INSTRUCTIONS FOR THE TASK
Output only the lines below that start at the line containing "invoice number: 2493877 -> 2498377" and end at the line containing "Chandal de Sudadera del Corinthians 2024-2025 Gris: 3", with both ends kept.
□ □ □ □
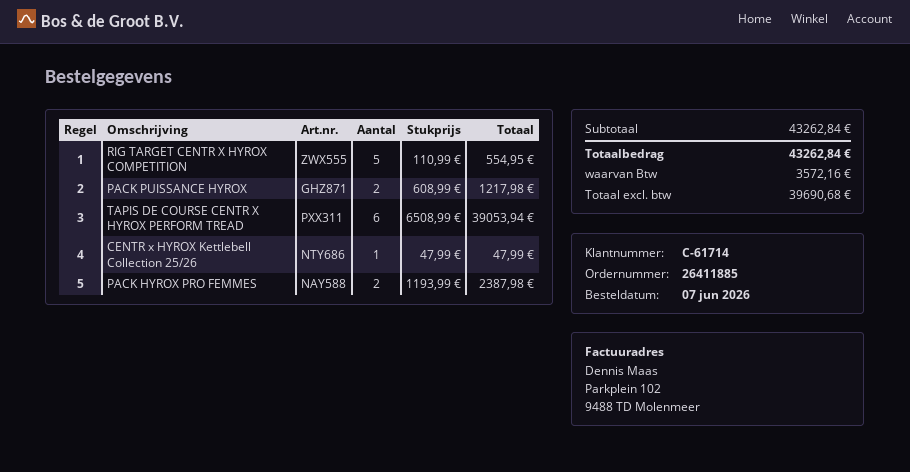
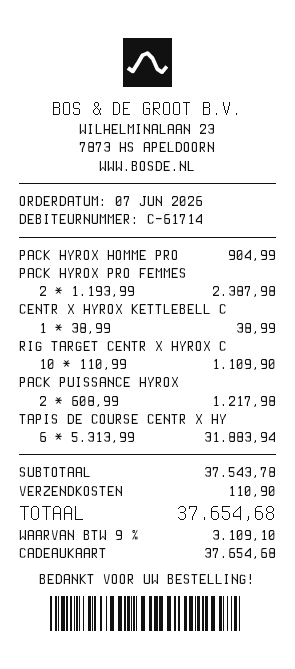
RIG TARGET CENTR X HYROX COMPETITION: 5 x 110.99 = 554.95 -> 10 x 110.99 = 1109.90
TAPIS DE COURSE CENTR X HYROX PERFORM TREAD: 6 x 6508.99 = 39053.94 -> 6 x 5313.99 = 31883.94
CENTR x HYROX Kettlebell Collection 25/26: 1 x 47.99 = 47.99 -> 1 x 38.99 = 38.99
PACK HYROX HOMME PRO: none -> 1 x 904.99 = 904.99
subtotal: 43262.84 -> 37543.78
shipping: none -> 110.90
tax: 3572.16 -> 3109.10
total: 43262.84 -> 37654.68

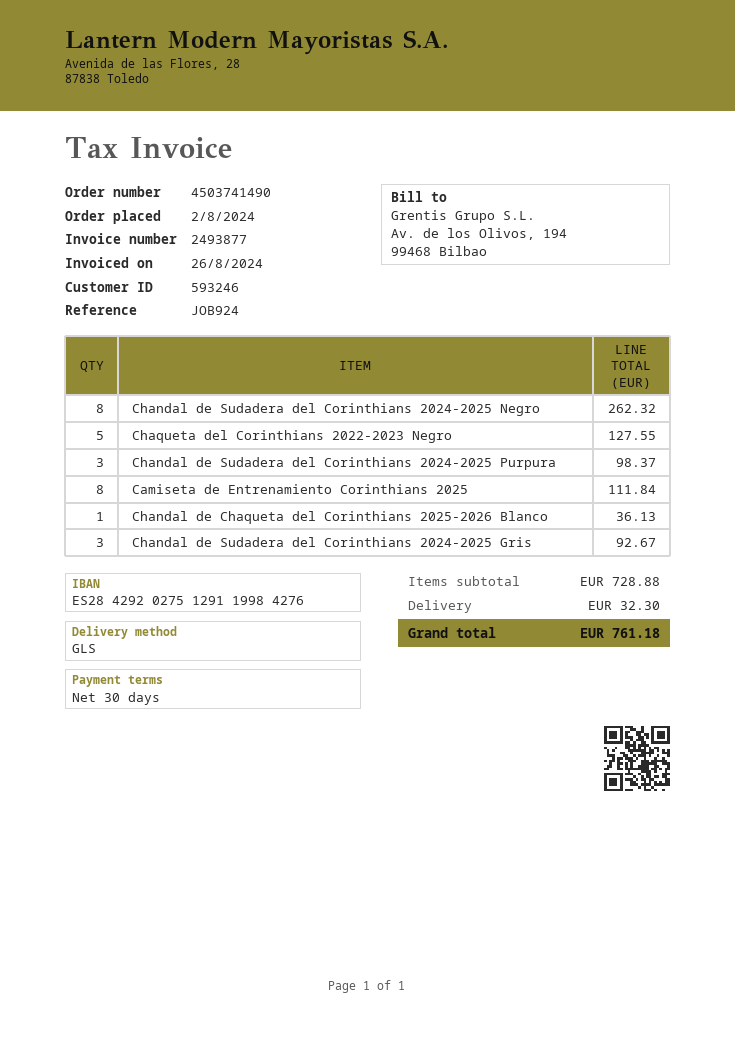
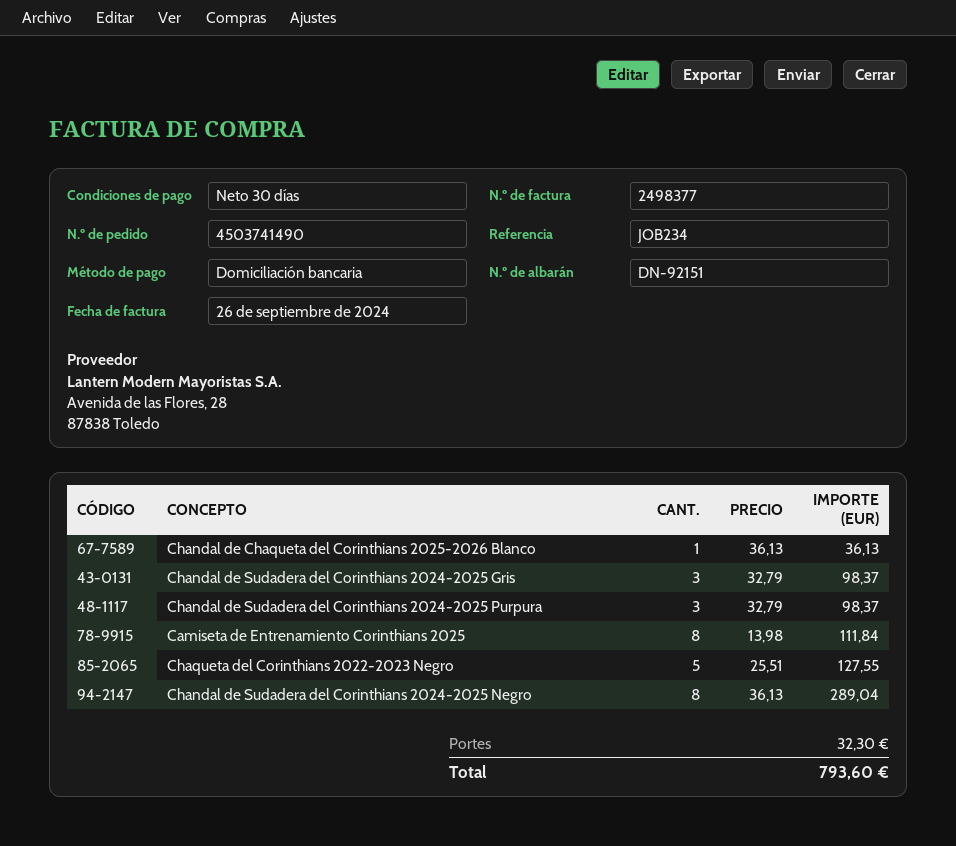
invoice number: 2493877 -> 2498377
invoice date: 2024-08-26 -> 2024-09-26
reference: JOB924 -> JOB234
Chandal de Sudadera del Corinthians 2024-2025 Negro: 8 for 262.32 -> 8 for 289.04
Chandal de Sudadera del Corinthians 2024-2025 Gris: 3 for 92.67 -> 3 for 98.37
total: 761.18 -> 793.60

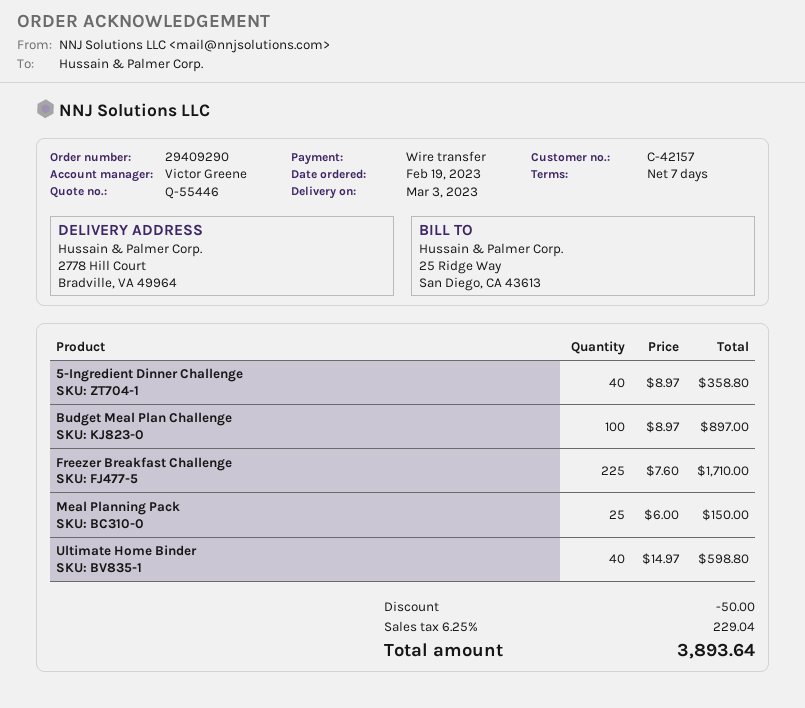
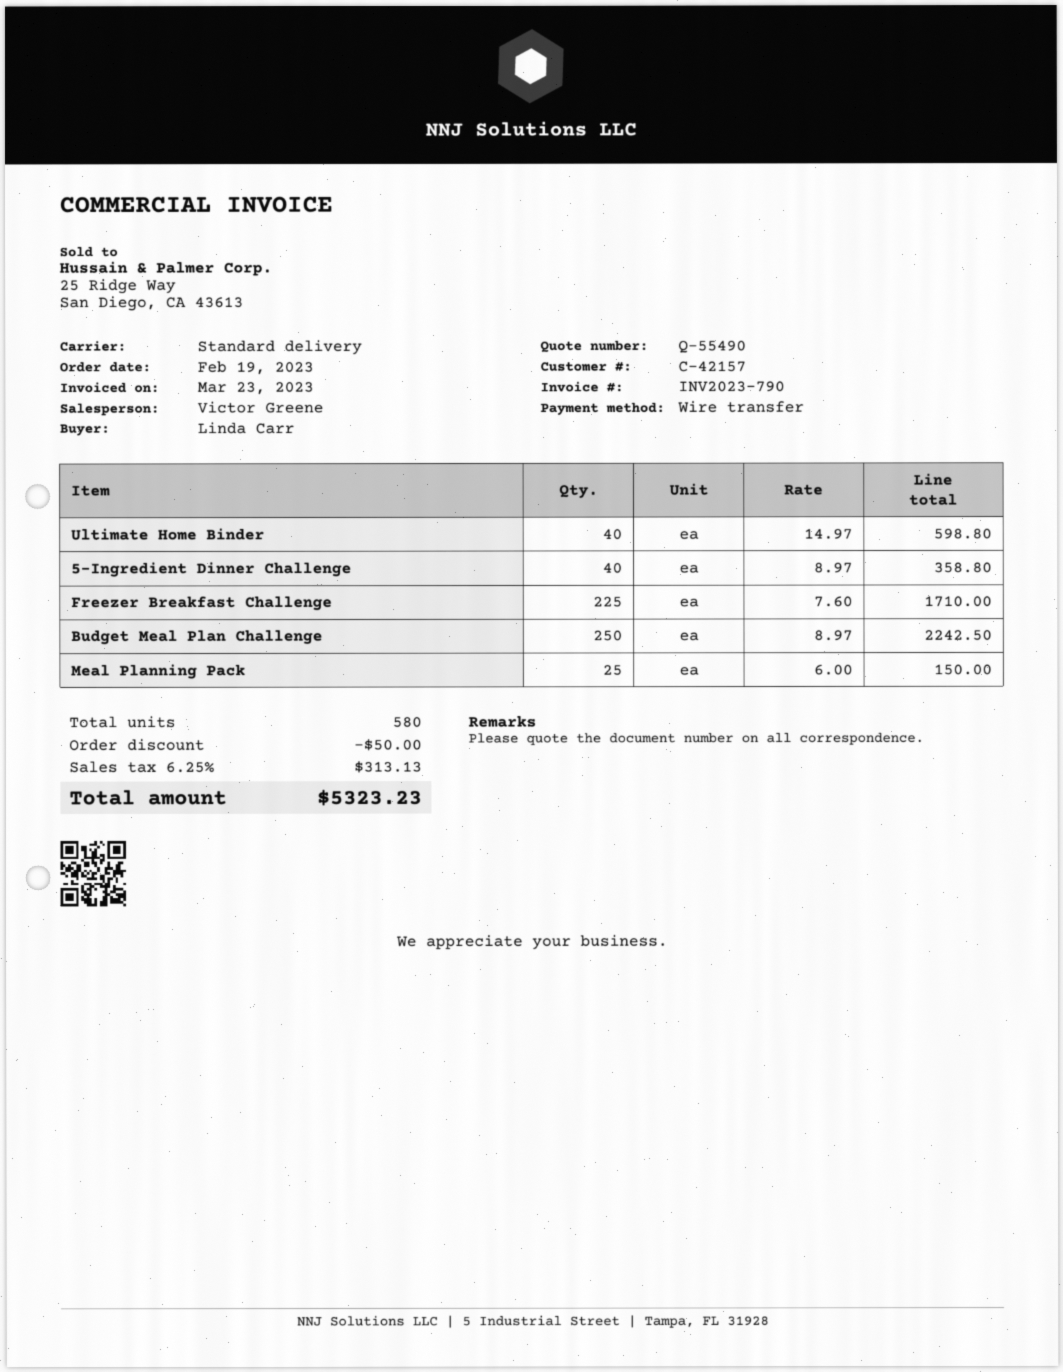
quote number: Q-55446 -> Q-55490
Budget Meal Plan Challenge: 100 x 8.97 = 897.00 -> 250 x 8.97 = 2242.50
tax: 6.25% = 229.04 -> 6.25% = 313.13
total: 3893.64 -> 5323.23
□ □ □ □
FINAL ANSWER
invoice number: 2493877 -> 2498377
invoice date: 2024-08-26 -> 2024-09-26
reference: JOB924 -> JOB234
Chandal de Sudadera del Corinthians 2024-2025 Negro: 8 for 262.32 -> 8 for 289.04
Chandal de Sudadera del Corinthians 2024-2025 Gris: 3 for 92.67 -> 3 for 98.37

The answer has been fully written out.